St Austell

Nestled in the heart of Cornwall, St Austell offers a blend of enchanting landscapes, captivating history, and an array of activities for holidaymakers seeking both relaxation and adventure.

Whether you’re drawn by the allure of the Cornish coast, the rich heritage, or the stunning gardens, St Austell is a destination that promises unforgettable experiences.

Here’s your ultimate guide to exploring this charming corner of Cornwall.

St Austell, primarily known for its china clay industry, has a rich history that shapes the town’s character.

The Wheal Martyn Clay Works museum offers an intriguing glimpse into this past, showcasing the industry’s impact on the region.

Additionally, the St Austell Brewery, founded in 1851, tells another story of local craftsmanship, offering tours and tastings.

The Eden Project: A short distance from the town center, this global garden housed in biomes simulates different environmental conditions, featuring diverse plant species from around the world. It’s not only a visual spectacle but also an educational journey into sustainability and conservation.

The Lost Gardens of Heligan: These restored Victorian gardens, lost for decades, have been lovingly brought back to life. Explore the lush landscapes, ancient woodlands, and the famous Mud Maid sculpture.

Par Market: Spanning over 70,000 square feet, Par Market & Food Hall is one of the largest indoor markets in the South West and provides a welcoming atmosphere for visitors to browse and shop, no matter the weather.

St Austell is a stone’s throw away from some of Cornwall’s most beautiful beaches.

Porthpean and Pentewan offer sandy shores and watersports, while the quaint fishing village of Charlestown, frequently used as a filming location, including for “Poldark,” provides a picturesque backdrop with its historic tall ships.

Cornish cuisine is a must-experience in St Austell, with local seafood taking center stage.

Enjoy fresh catches of the day at waterfront restaurants or indulge in a traditional Cornish pasty.

For a unique experience, visit the St Austell Brewery to sample local ales and learn about the brewing process.

St Austell’s White River Cinema and local galleries, such as the Wheal Martyn museum, showcase both local and international talents.

The town’s cultural scene is vibrant, with festivals and events, including the Cornwall Film Festival, adding to its appeal.

Cycling and Hiking: The Clay Trails offer routes through the china clay landscape, ideal for both cycling and hiking.

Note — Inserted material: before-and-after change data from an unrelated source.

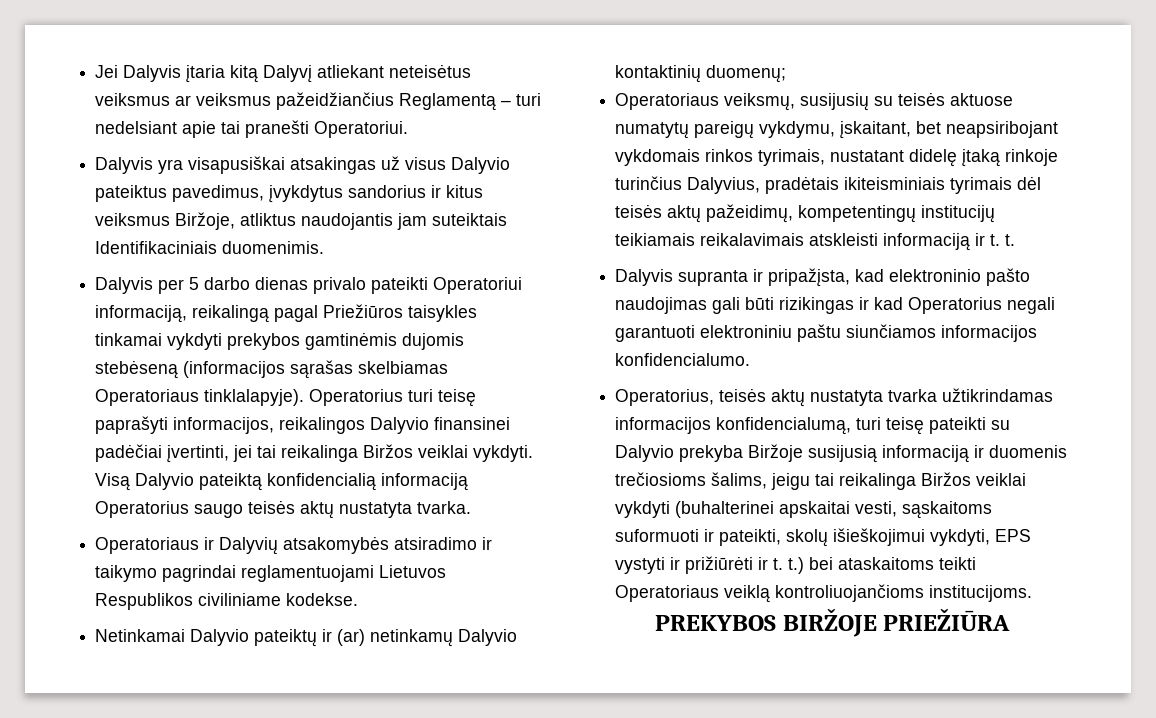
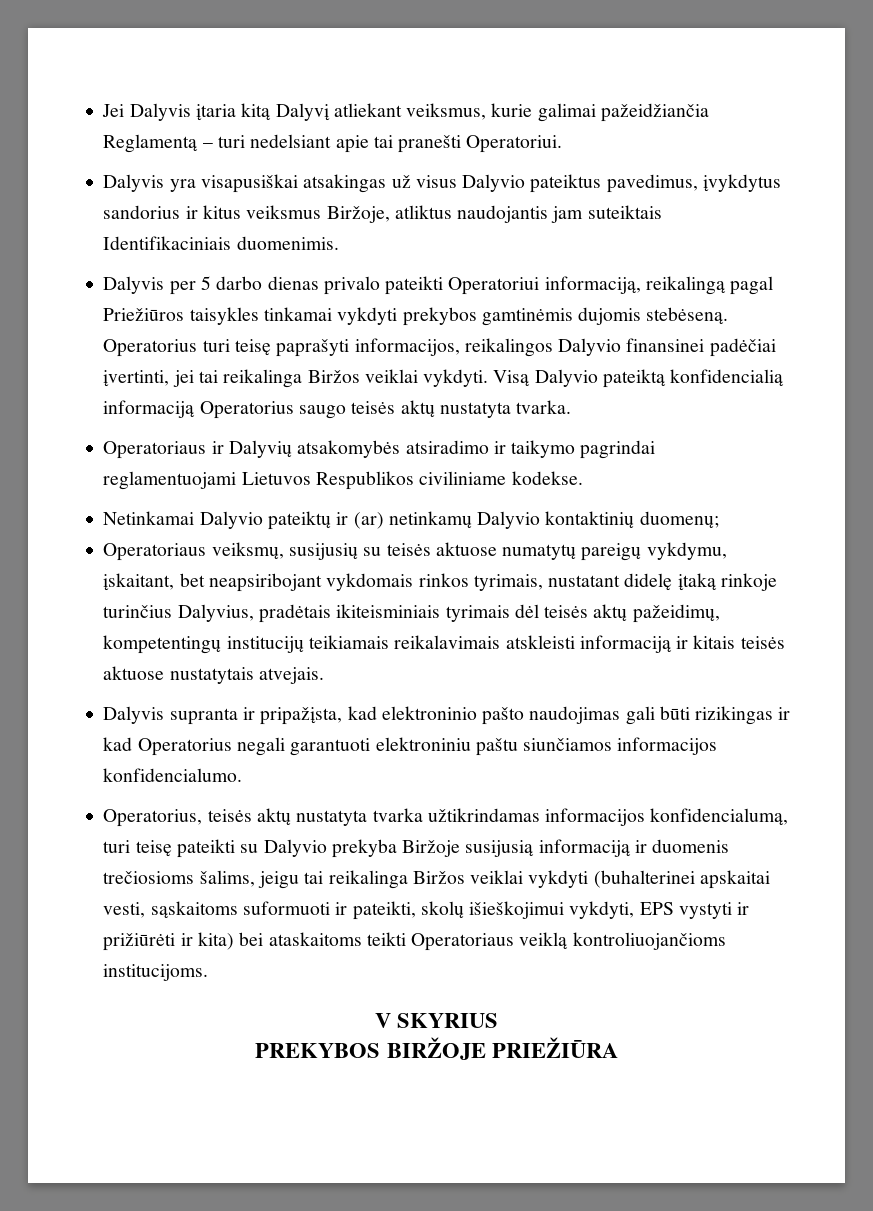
- Jei Dalyvis įtaria kitą Dalyvį atliekant neteisėtus veiksmus ar veiksmus pažeidžiančius Reglamentą – turi nedelsiant apie tai pranešti Operatoriui.
+ Jei Dalyvis įtaria kitą Dalyvį atliekant veiksmus, kurie galimai pažeidžiančia Reglamentą – turi nedelsiant apie tai pranešti Operatoriui.
- Dalyvis per 5 darbo dienas privalo pateikti Operatoriui informaciją, reikalingą pagal Priežiūros taisykles tinkamai vykdyti prekybos gamtinėmis dujomis stebėseną (informacijos sąrašas skelbiamas Operatoriaus tinklalapyje).
+ Dalyvis per 5 darbo dienas privalo pateikti Operatoriui informaciją, reikalingą pagal Priežiūros taisykles tinkamai vykdyti prekybos gamtinėmis dujomis stebėseną.
- Operatoriaus veiksmų, susijusių su teisės aktuose numatytų pareigų vykdymu, įskaitant, bet neapsiribojant vykdomais rinkos tyrimais, nustatant didelę įtaką rinkoje turinčius Dalyvius, pradėtais ikiteisminiais tyrimais dėl teisės aktų pažeidimų, kompetentingų institucijų teikiamais reikalavimais atskleisti informaciją ir t. t.
+ Operatoriaus veiksmų, susijusių su teisės aktuose numatytų pareigų vykdymu, įskaitant, bet neapsiribojant vykdomais rinkos tyrimais, nustatant didelę įtaką rinkoje turinčius Dalyvius, pradėtais ikiteisminiais tyrimais dėl teisės aktų pažeidimų, kompetentingų institucijų teikiamais reikalavimais atskleisti informaciją ir kitais teisės aktuose nustatytais atvejais.
- Operatorius, teisės aktų nustatyta tvarka užtikrindamas informacijos konfidencialumą, turi teisę pateikti su Dalyvio prekyba Biržoje susijusią informaciją ir duomenis trečiosioms šalims, jeigu tai reikalinga Biržos veiklai vykdyti (buhalterinei apskaitai vesti, sąskaitoms suformuoti ir pateikti, skolų išieškojimui vykdyti, EPS vystyti ir prižiūrėti ir t. t.) bei ataskaitoms teikti Operatoriaus veiklą kontroliuojančioms institucijoms.
+ Operatorius, teisės aktų nustatyta tvarka užtikrindamas informacijos konfidencialumą, turi teisę pateikti su Dalyvio prekyba Biržoje susijusią informaciją ir duomenis trečiosioms šalims, jeigu tai reikalinga Biržos veiklai vykdyti (buhalterinei apskaitai vesti, sąskaitoms suformuoti ir pateikti, skolų išieškojimui vykdyti, EPS vystyti ir prižiūrėti ir kita) bei ataskaitoms teikti Operatoriaus veiklą kontroliuojančioms institucijoms.
+ V SKYRIUS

Experience the unique topography and panoramic views that define this region.

Watersports: The nearby beaches provide opportunities for sailing, kayaking, and paddleboarding. Porthpean Outdoor Education Centre offers lessons and equipment rentals for all skill levels.

Tips for St Austell Holidaymakers

Getting There: St Austell is accessible by train, with direct connections from London. If you’re driving, it’s well-signposted from major routes.

Best Time to Visit: Spring through early fall offers the best weather for enjoying outdoor activities and gardens in full bloom. However, the Eden Project’s seasonal events make it a year-round destination.

Accommodation: From cozy cottages and B&Bs to luxurious hotels, St Austell caters to all preferences. Booking in advance is recommended, especially during the summer months.

St Austell, with its blend of natural beauty, historical richness, and Cornish hospitality, offers a quintessentially English travel experience.

Whether you’re exploring the Eden Project’s global gardens, relishing the taste of fresh seafood, or soaking up the sun on Cornwall’s beaches, St Austell is a destination that promises both relaxation and adventure.